- [Excerpts from a dataset]:

★ ★ ★ ★

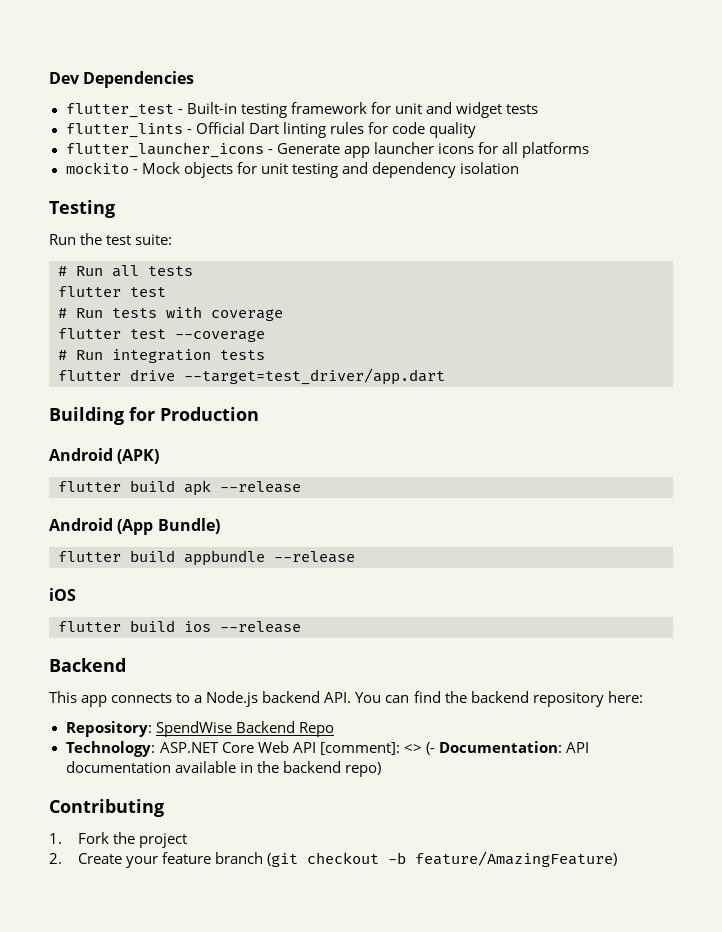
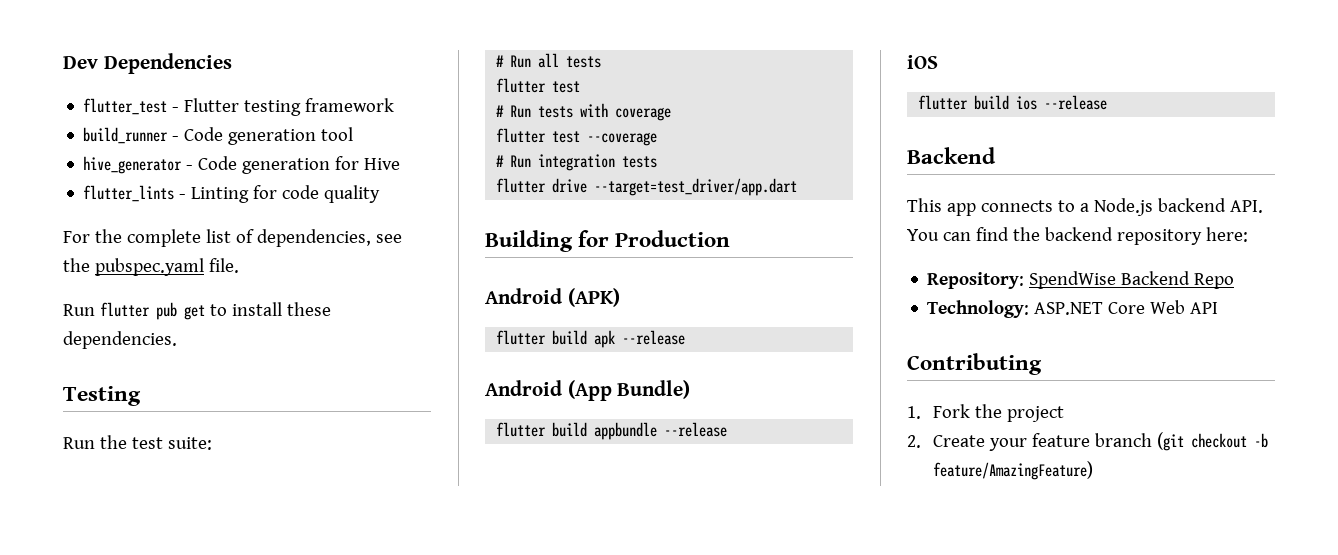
- flutter_test - Built-in testing framework for unit and widget tests
- flutter_lints - Official Dart linting rules for code quality
- flutter_launcher_icons - Generate app launcher icons for all platforms
- mockito - Mock objects for unit testing and dependency isolation
+ flutter_test - Flutter testing framework
+ build_runner - Code generation tool
+ hive_generator - Code generation for Hive
+ flutter_lints - Linting for code quality
+ For the complete list of dependencies, see the pubspec.yaml file.
+ Run flutter pub get to install these dependencies.
- Technology: ASP.NET Core Web API [comment]: <> (- Documentation: API documentation available in the backend repo)
+ Technology: ASP.NET Core Web API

★ ★ ★ ★

- [Work request]: Keep only the lines from the line with "Flutter testing framework" to the end of the records above, and repeat them exactly.

- [Expected answer]:
+ flutter_test - Flutter testing framework
+ build_runner - Code generation tool
+ hive_generator - Code generation for Hive
+ flutter_lints - Linting for code quality
+ For the complete list of dependencies, see the pubspec.yaml file.
+ Run flutter pub get to install these dependencies.
- Technology: ASP.NET Core Web API [comment]: <> (- Documentation: API documentation available in the backend repo)
+ Technology: ASP.NET Core Web API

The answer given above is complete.